• PROBLEM TO WORK ON
Your answer must be the listing repeated word for word, without its pictures.

• INPUT FOR THIS TASK
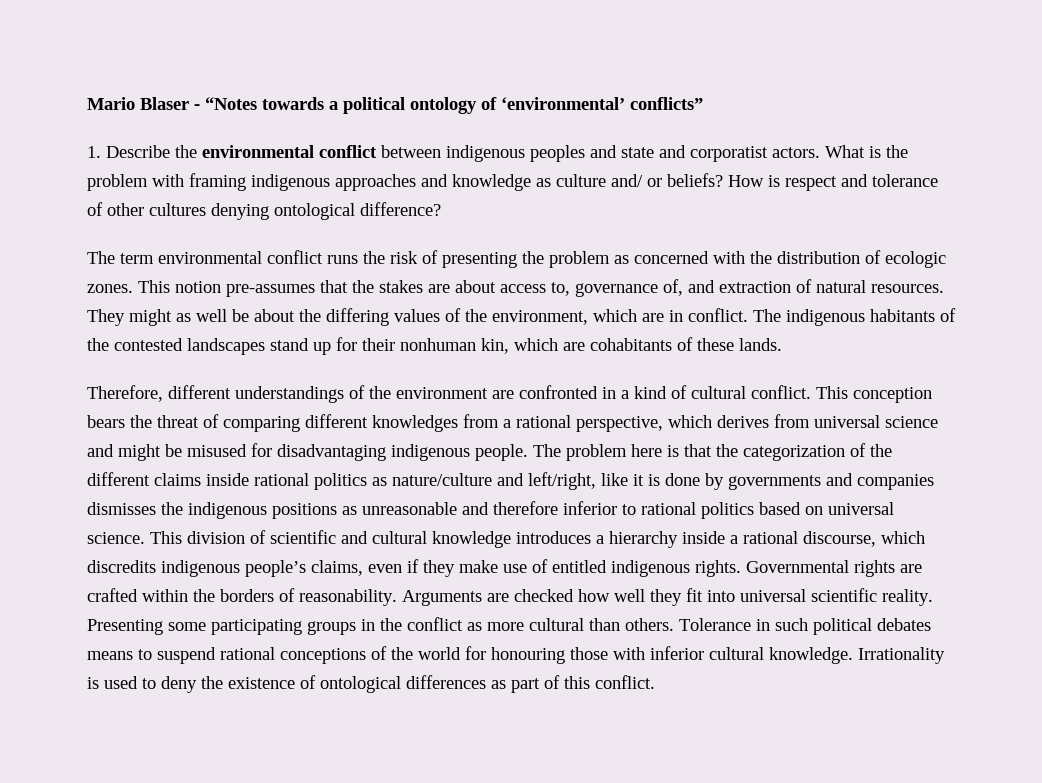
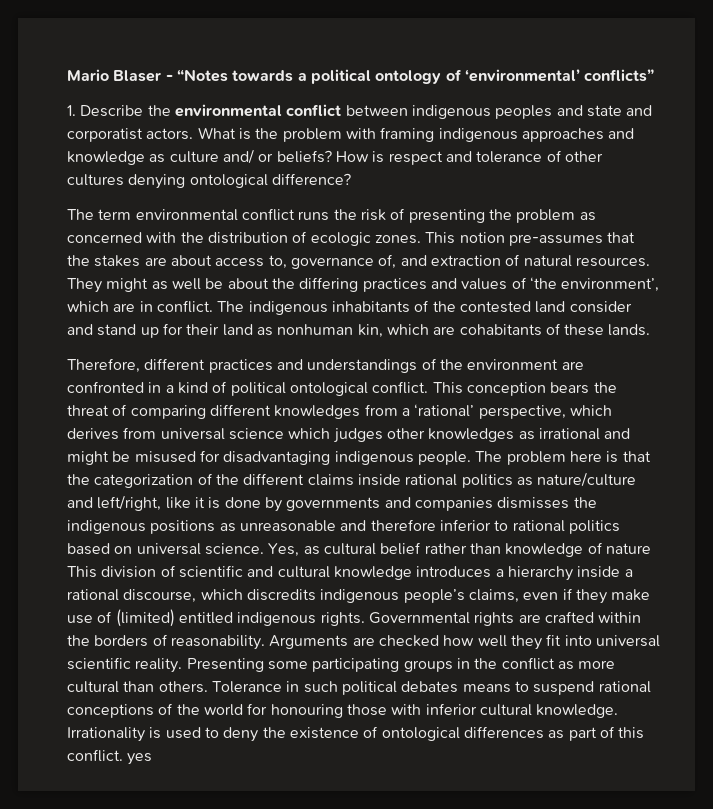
- They might as well be about the differing values of the environment, which are in conflict.
+ They might as well be about the differing practices and values of ‘the environment’, which are in conflict.
- The indigenous habitants of the contested landscapes stand up for their nonhuman kin, which are cohabitants of these lands.
+ The indigenous inhabitants of the contested land consider and stand up for their land as nonhuman kin, which are cohabitants of these lands.
- Therefore, different understandings of the environment are confronted in a kind of cultural conflict.
+ Therefore, different practices and understandings of the environment are confronted in a kind of political ontological conflict.
- This conception bears the threat of comparing different knowledges from a rational perspective, which derives from universal science and might be misused for disadvantaging indigenous people.
+ This conception bears the threat of comparing different knowledges from a ‘rational’ perspective, which derives from universal science which judges other knowledges as irrational and might be misused for disadvantaging indigenous people.
- This division of scientific and cultural knowledge introduces a hierarchy inside a rational discourse, which discredits indigenous people’s claims, even if they make use of entitled indigenous rights.
+ Yes, as cultural belief rather than knowledge of nature This division of scientific and cultural knowledge introduces a hierarchy inside a rational discourse, which discredits indigenous people’s claims, even if they make use of (limited) entitled indigenous rights.
- Irrationality is used to deny the existence of ontological differences as part of this conflict.
+ Irrationality is used to deny the existence of ontological differences as part of this conflict. yes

• TASK OUTPUT
- They might as well be about the differing values of the environment, which are in conflict.
+ They might as well be about the differing practices and values of ‘the environment’, which are in conflict.
- The indigenous habitants of the contested landscapes stand up for their nonhuman kin, which are cohabitants of these lands.
+ The indigenous inhabitants of the contested land consider and stand up for their land as nonhuman kin, which are cohabitants of these lands.
- Therefore, different understandings of the environment are confronted in a kind of cultural conflict.
+ Therefore, different practices and understandings of the environment are confronted in a kind of political ontological conflict.
- This conception bears the threat of comparing different knowledges from a rational perspective, which derives from universal science and might be misused for disadvantaging indigenous people.
+ This conception bears the threat of comparing different knowledges from a ‘rational’ perspective, which derives from universal science which judges other knowledges as irrational and might be misused for disadvantaging indigenous people.
- This division of scientific and cultural knowledge introduces a hierarchy inside a rational discourse, which discredits indigenous people’s claims, even if they make use of entitled indigenous rights.
+ Yes, as cultural belief rather than knowledge of nature This division of scientific and cultural knowledge introduces a hierarchy inside a rational discourse, which discredits indigenous people’s claims, even if they make use of (limited) entitled indigenous rights.
- Irrationality is used to deny the existence of ontological differences as part of this conflict.
+ Irrationality is used to deny the existence of ontological differences as part of this conflict. yes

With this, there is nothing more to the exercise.